Content starts
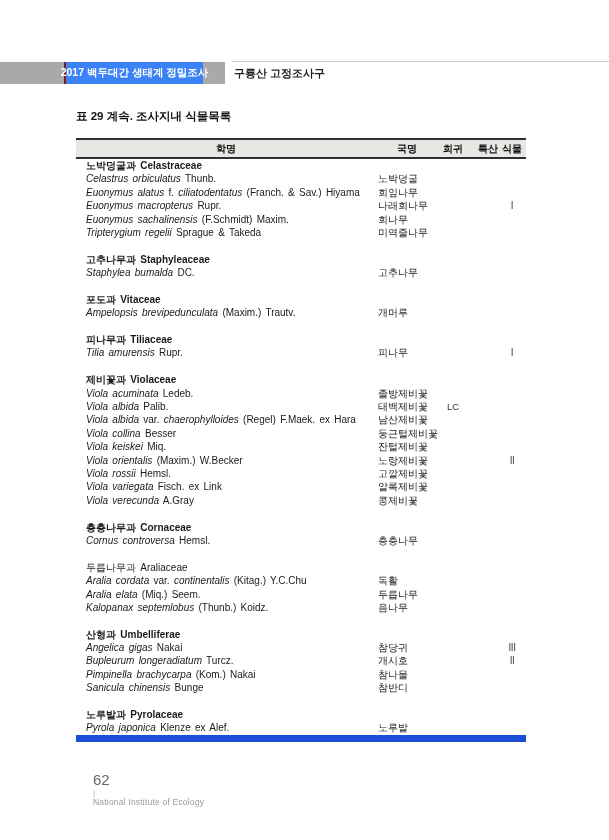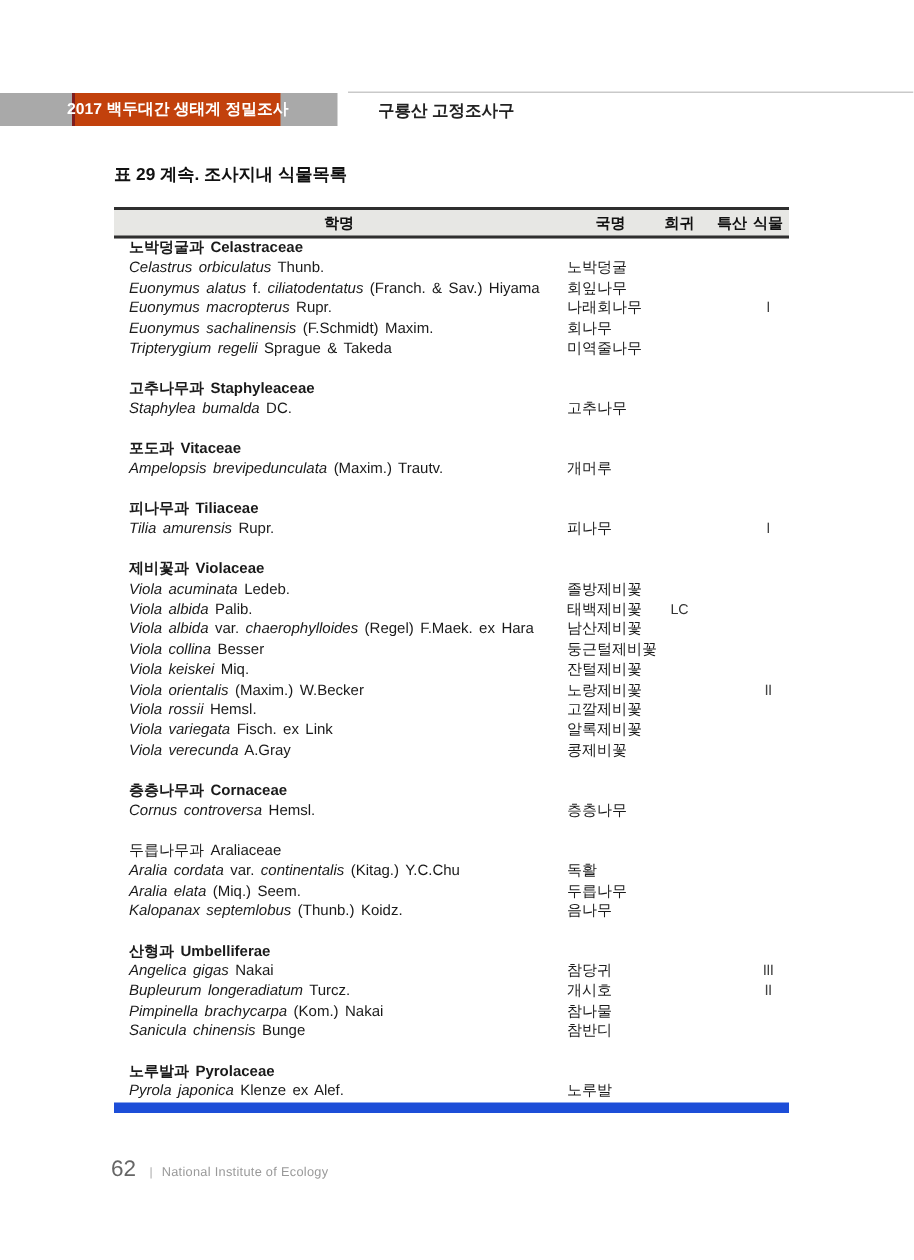"2017 백두대간 생태계 정밀조사" .banner-box { background: #c2410c -> #3b82f6; margin-left: 48px -> 64px }
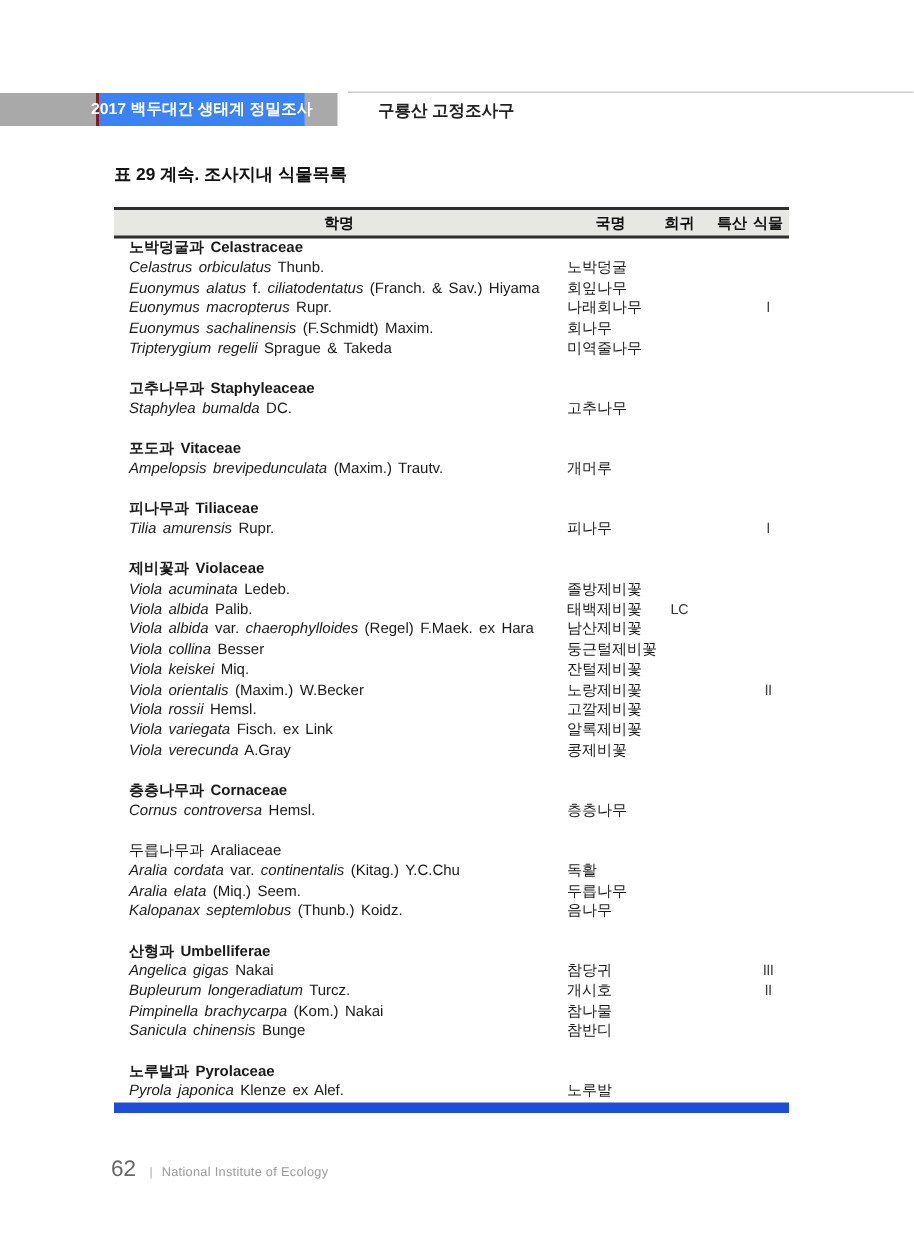"구룡산 고정조사구" .site-label { left: 252px -> 234px }
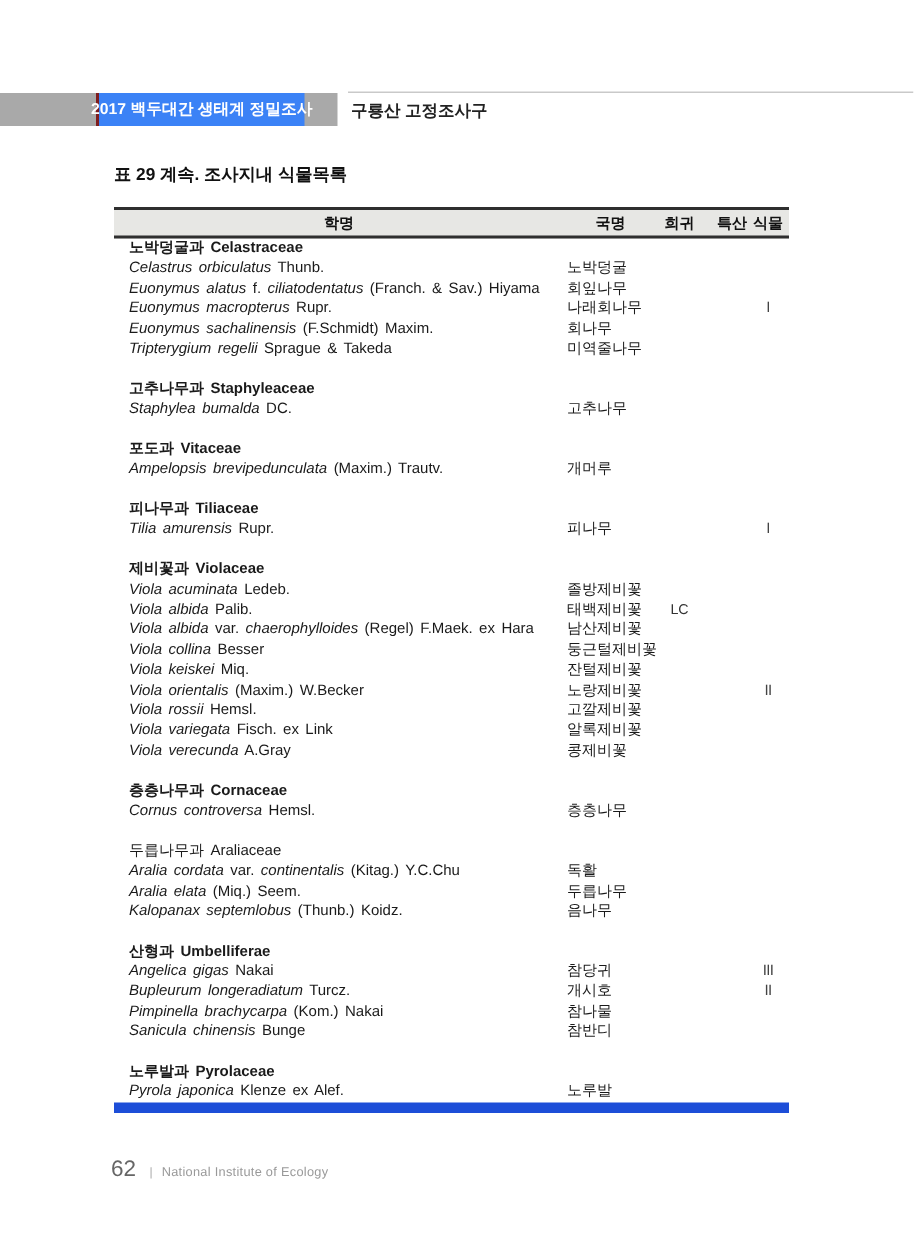"62" .footer { flex-direction: none -> column; left: 74px -> 84px }
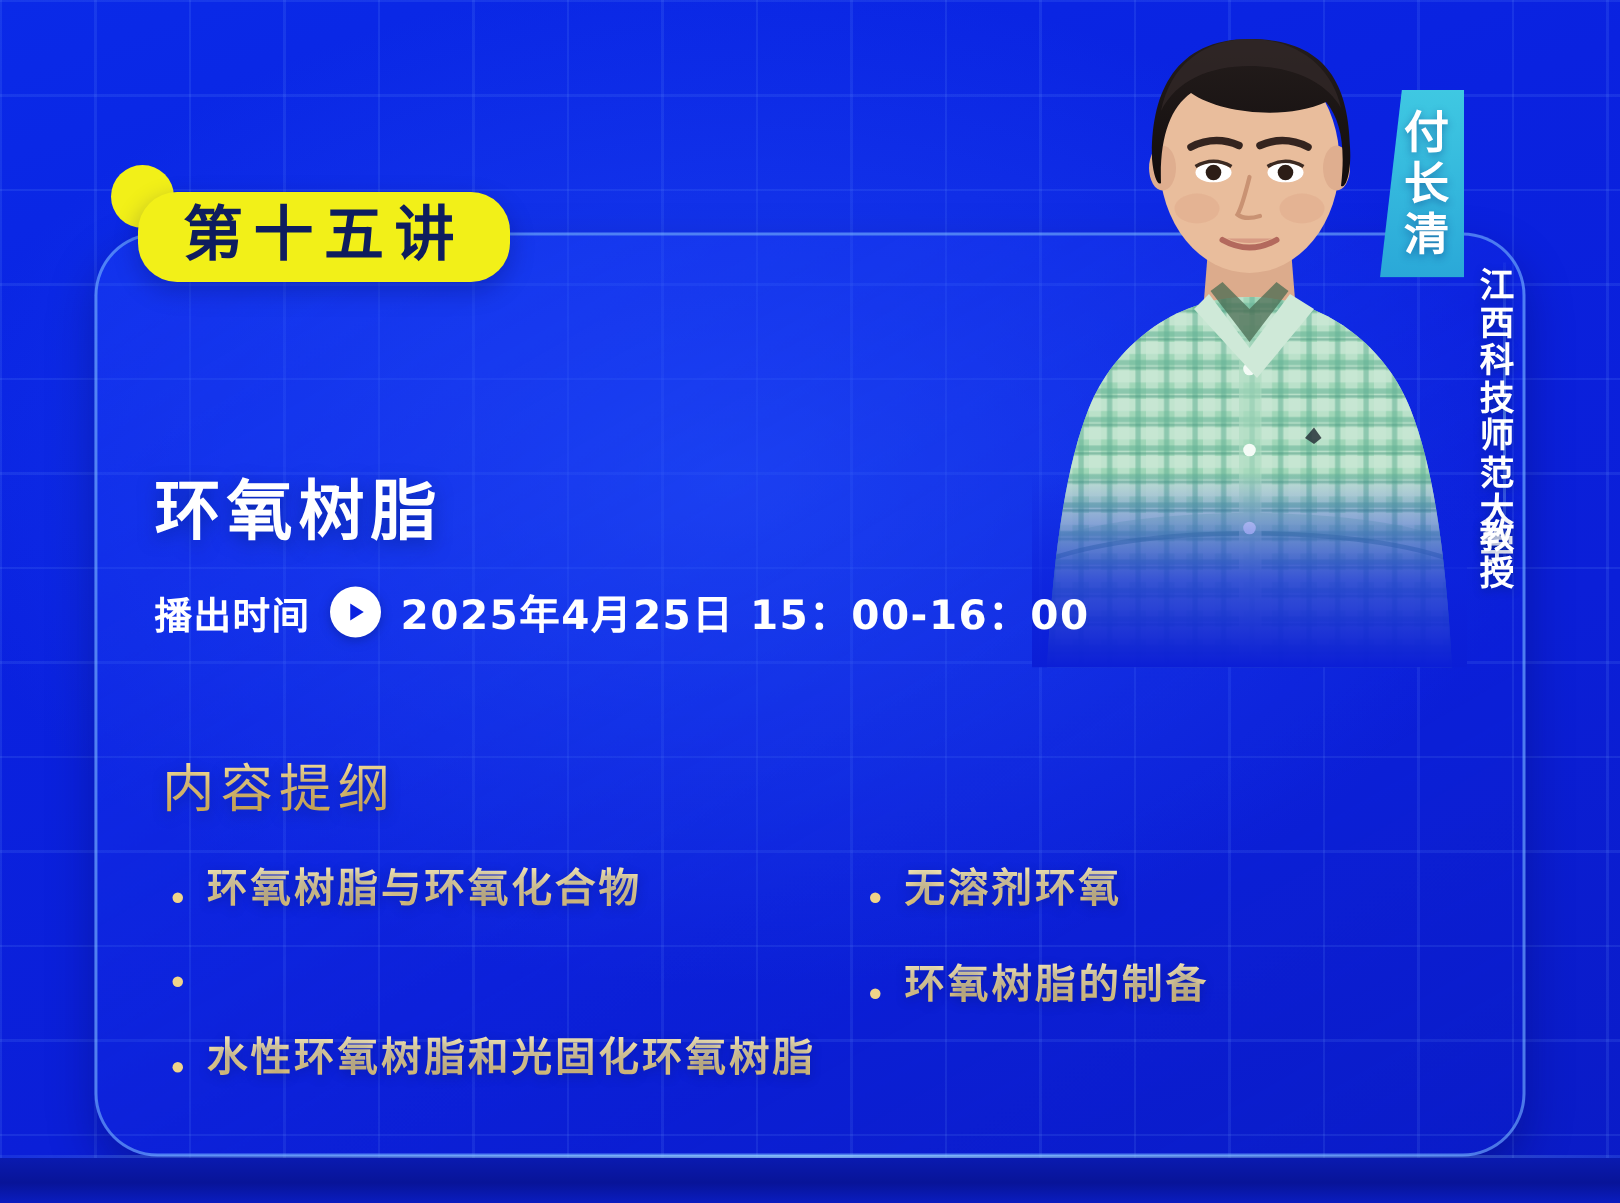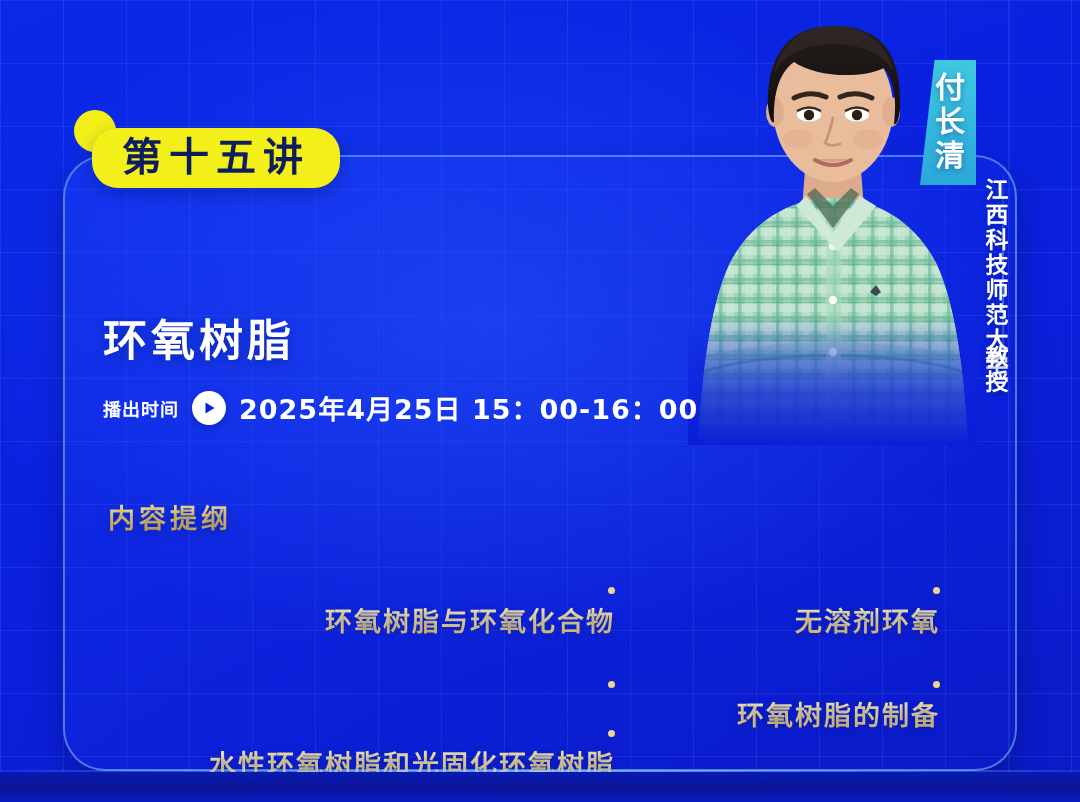"播出时间" .airtime-label { font-size: 18px -> 25px }
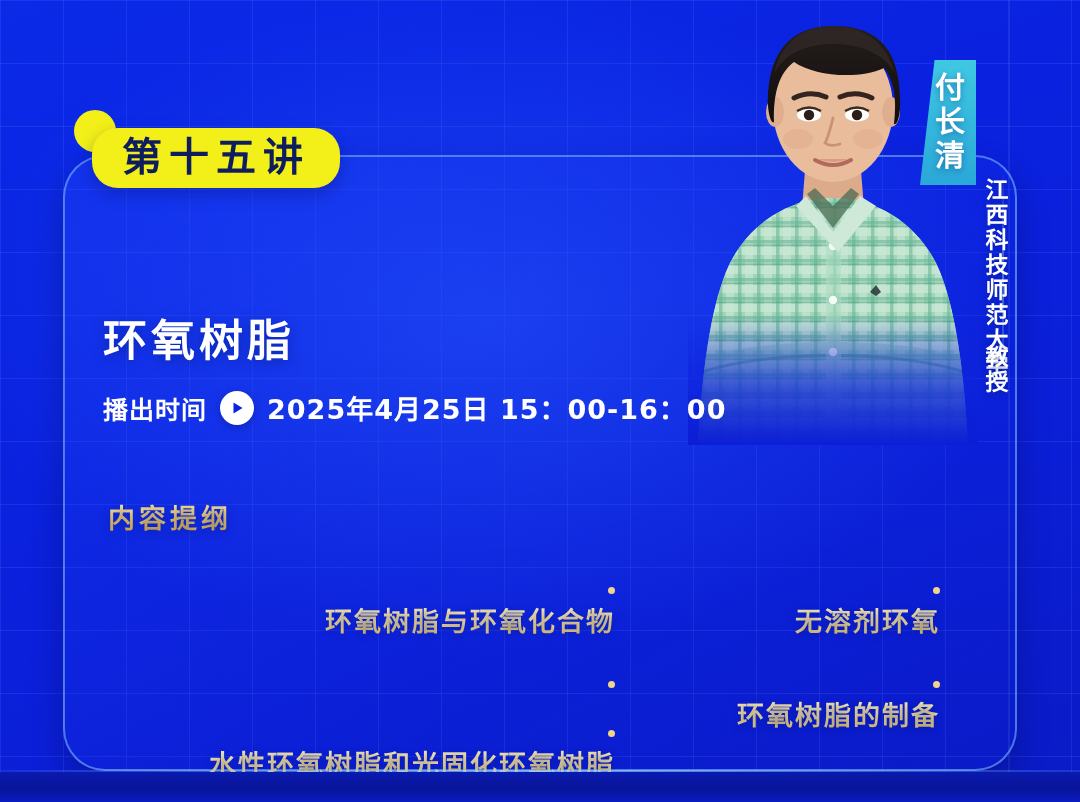"内容提纲" .outline-heading { font-size: 27px -> 35px; font-weight: bold -> normal }
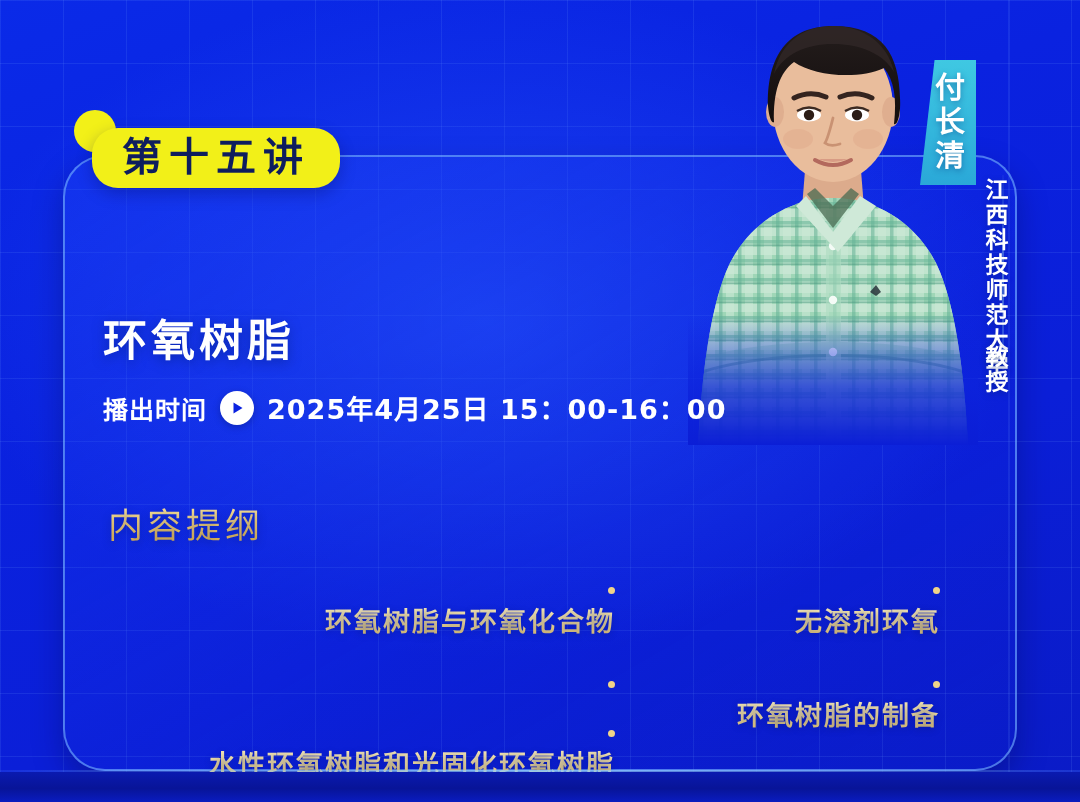"环氧树脂与环氧化合物" .bullet { align-items: flex-end -> center; flex-direction: column -> none; gap: 6px -> 16px }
Content ends
▶ **Task requirements**
Transcribe the records in full and exactly. Pictures stay out.

▶ **Solution**
"2017 백두대간 생태계 정밀조사" .banner-box { background: #c2410c -> #3b82f6; margin-left: 48px -> 64px }
"구룡산 고정조사구" .site-label { left: 252px -> 234px }
"62" .footer { flex-direction: none -> column; left: 74px -> 84px }
"播出时间" .airtime-label { font-size: 18px -> 25px }
"内容提纲" .outline-heading { font-size: 27px -> 35px; font-weight: bold -> normal }
"环氧树脂与环氧化合物" .bullet { align-items: flex-end -> center; flex-direction: column -> none; gap: 6px -> 16px }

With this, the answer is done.